# Prompt
An exact reproduction of the listing is wanted, with the pictures dropped.

# Dataset extract
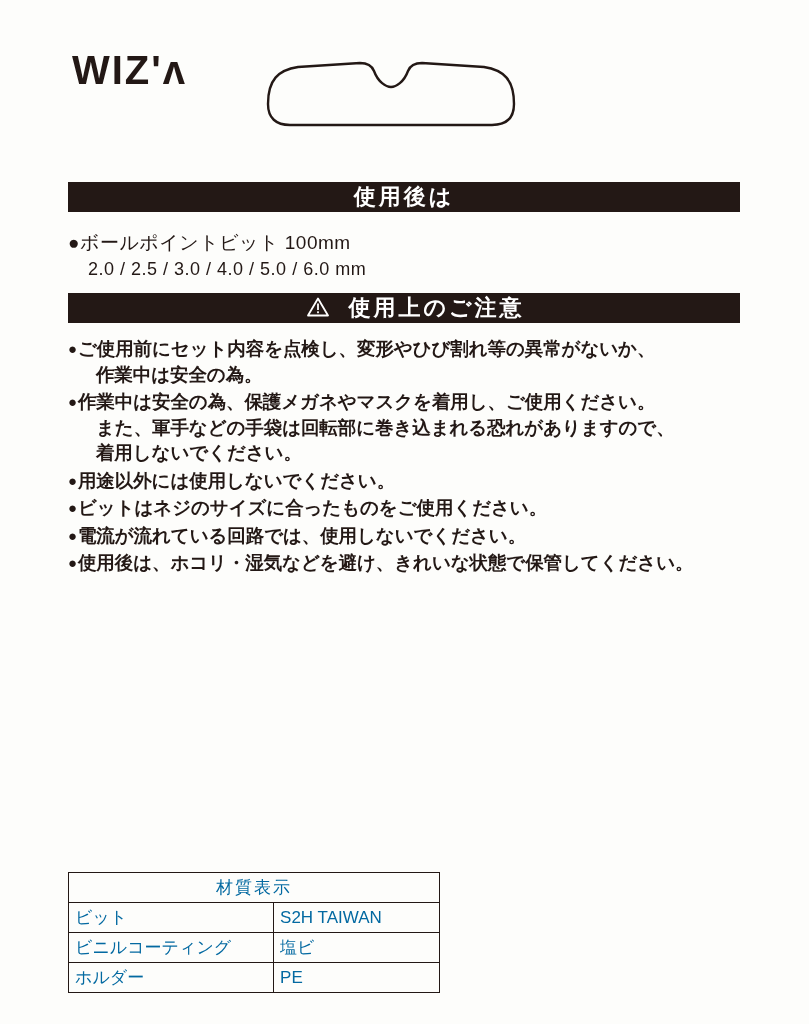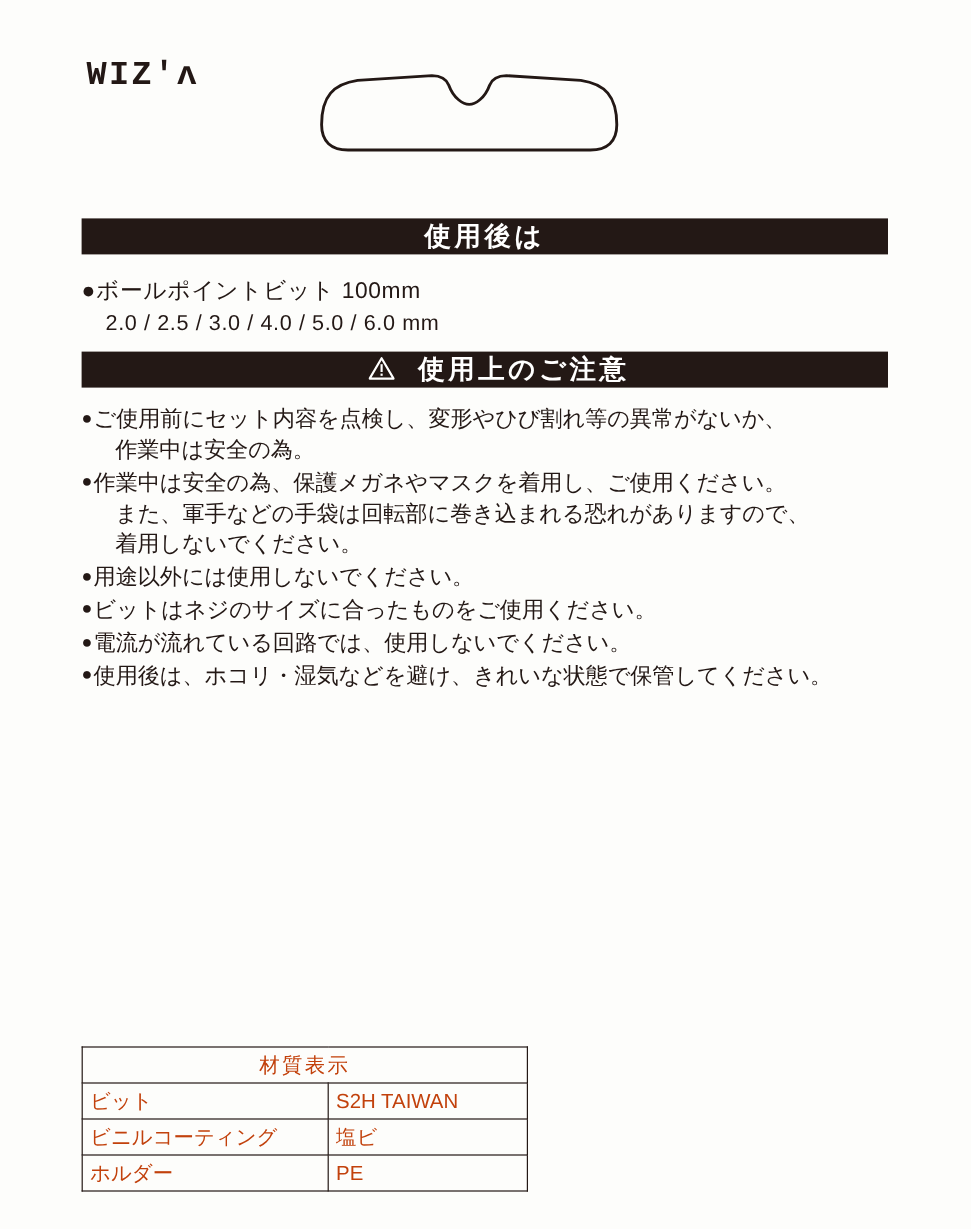--- a/index.html
+++ b/index.html
@@ -26,25 +26,25 @@
     position: absolute;
     top: 26px;
     left: 0;
     width: 100%;
     height: 90px;
   }
   .logo {
     position: absolute;
     left: 72px;
     top: 22px;
-    font-size: 28px;
+    font-size: 40px;
     font-weight: bold;
     letter-spacing: 2px;
     color: #231815;
-    font-family: Liberation Mono, monospace;
+    font-family: Liberation Sans, sans-serif;
   }
   .hanger {
     position: absolute;
     left: 264px;
     top: 34px;
     width: 254px;
     height: 68px;
   }
 
   
@@ -105,38 +105,38 @@
     letter-spacing: -0.1px;
     margin-bottom: 2px;
   }
   .bullet {
     flex: 0 0 auto;
     font-size: 15px;
     line-height: 25.5px;
     margin-right: 1px;
   }
   .caution-text { flex: 1 1 auto; }
-  .caution-text div { white-space: nowrap; }
+  .caution-text div { white-space: nowrap; font-weight: bold; }
   .indent { padding-left: 18px; }
 
   
   .mat-table {
     position: absolute;
     left: 68px;
     top: 872px;
     width: 372px;
     border-collapse: collapse;
     font-size: 17px;
   }
   .mat-table td, .mat-table th {
     border: 1.5px solid #231815;
     padding: 2px 6px;
     height: 25px;
     font-weight: normal;
-    color: #c2410c;
+    color: #0369a1;
   }
   .mat-table .title {
     text-align: center;
     letter-spacing: 2px;
   }
   .mat-table .col-a { width: 210px; }
   .mat-table .col-b { width: 162px; }
 </style>
 </head>
 <body>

# Response to this task
--- a/index.html
+++ b/index.html
@@ -26,25 +26,25 @@
     position: absolute;
     top: 26px;
     left: 0;
     width: 100%;
     height: 90px;
   }
   .logo {
     position: absolute;
     left: 72px;
     top: 22px;
-    font-size: 28px;
+    font-size: 40px;
     font-weight: bold;
     letter-spacing: 2px;
     color: #231815;
-    font-family: Liberation Mono, monospace;
+    font-family: Liberation Sans, sans-serif;
   }
   .hanger {
     position: absolute;
     left: 264px;
     top: 34px;
     width: 254px;
     height: 68px;
   }
 
   
@@ -105,38 +105,38 @@
     letter-spacing: -0.1px;
     margin-bottom: 2px;
   }
   .bullet {
     flex: 0 0 auto;
     font-size: 15px;
     line-height: 25.5px;
     margin-right: 1px;
   }
   .caution-text { flex: 1 1 auto; }
-  .caution-text div { white-space: nowrap; }
+  .caution-text div { white-space: nowrap; font-weight: bold; }
   .indent { padding-left: 18px; }
 
   
   .mat-table {
     position: absolute;
     left: 68px;
     top: 872px;
     width: 372px;
     border-collapse: collapse;
     font-size: 17px;
   }
   .mat-table td, .mat-table th {
     border: 1.5px solid #231815;
     padding: 2px 6px;
     height: 25px;
     font-weight: normal;
-    color: #c2410c;
+    color: #0369a1;
   }
   .mat-table .title {
     text-align: center;
     letter-spacing: 2px;
   }
   .mat-table .col-a { width: 210px; }
   .mat-table .col-b { width: 162px; }
 </style>
 </head>
 <body>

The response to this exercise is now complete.